● **Raw data**
>>

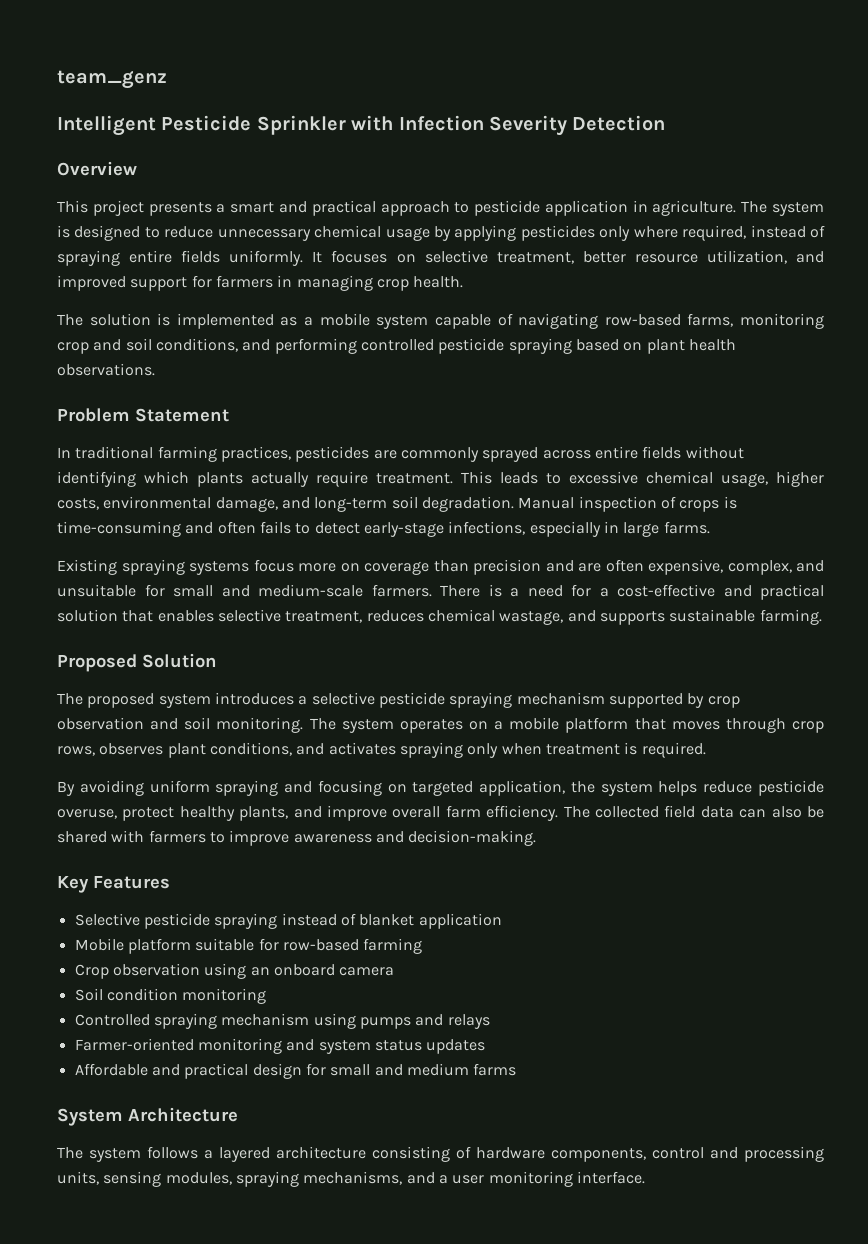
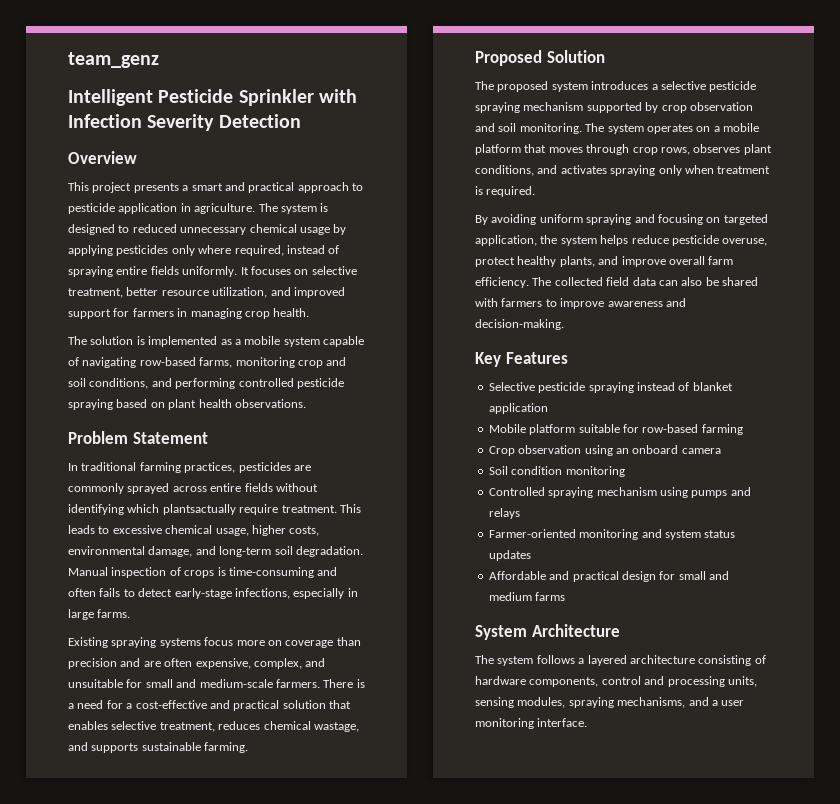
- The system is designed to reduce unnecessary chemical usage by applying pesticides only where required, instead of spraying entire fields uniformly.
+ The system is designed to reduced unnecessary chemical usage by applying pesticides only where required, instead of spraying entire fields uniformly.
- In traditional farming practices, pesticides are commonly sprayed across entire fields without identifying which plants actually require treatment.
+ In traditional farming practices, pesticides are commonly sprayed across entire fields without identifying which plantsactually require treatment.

<<
>>

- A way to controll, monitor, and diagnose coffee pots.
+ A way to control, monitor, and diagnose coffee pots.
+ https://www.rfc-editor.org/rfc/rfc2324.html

<<
>>

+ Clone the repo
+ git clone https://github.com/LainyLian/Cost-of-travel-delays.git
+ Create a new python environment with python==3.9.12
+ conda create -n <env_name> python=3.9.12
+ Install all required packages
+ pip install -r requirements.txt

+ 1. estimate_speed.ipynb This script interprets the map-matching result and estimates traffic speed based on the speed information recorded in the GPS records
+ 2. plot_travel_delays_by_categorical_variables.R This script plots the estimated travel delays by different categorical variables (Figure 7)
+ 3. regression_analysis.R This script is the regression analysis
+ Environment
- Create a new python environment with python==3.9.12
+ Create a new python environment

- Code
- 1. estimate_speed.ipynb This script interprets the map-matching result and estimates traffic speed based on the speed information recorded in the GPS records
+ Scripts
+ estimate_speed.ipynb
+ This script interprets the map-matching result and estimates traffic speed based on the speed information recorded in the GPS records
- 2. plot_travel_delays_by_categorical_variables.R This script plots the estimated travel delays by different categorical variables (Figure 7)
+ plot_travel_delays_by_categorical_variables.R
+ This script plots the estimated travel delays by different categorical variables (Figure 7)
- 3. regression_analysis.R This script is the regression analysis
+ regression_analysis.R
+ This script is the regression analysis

<<

● **Goal of the exercise**
Work out how many lines in the data above contain the word "uniformly" and respond with that number only.

● **Exercise solution**
2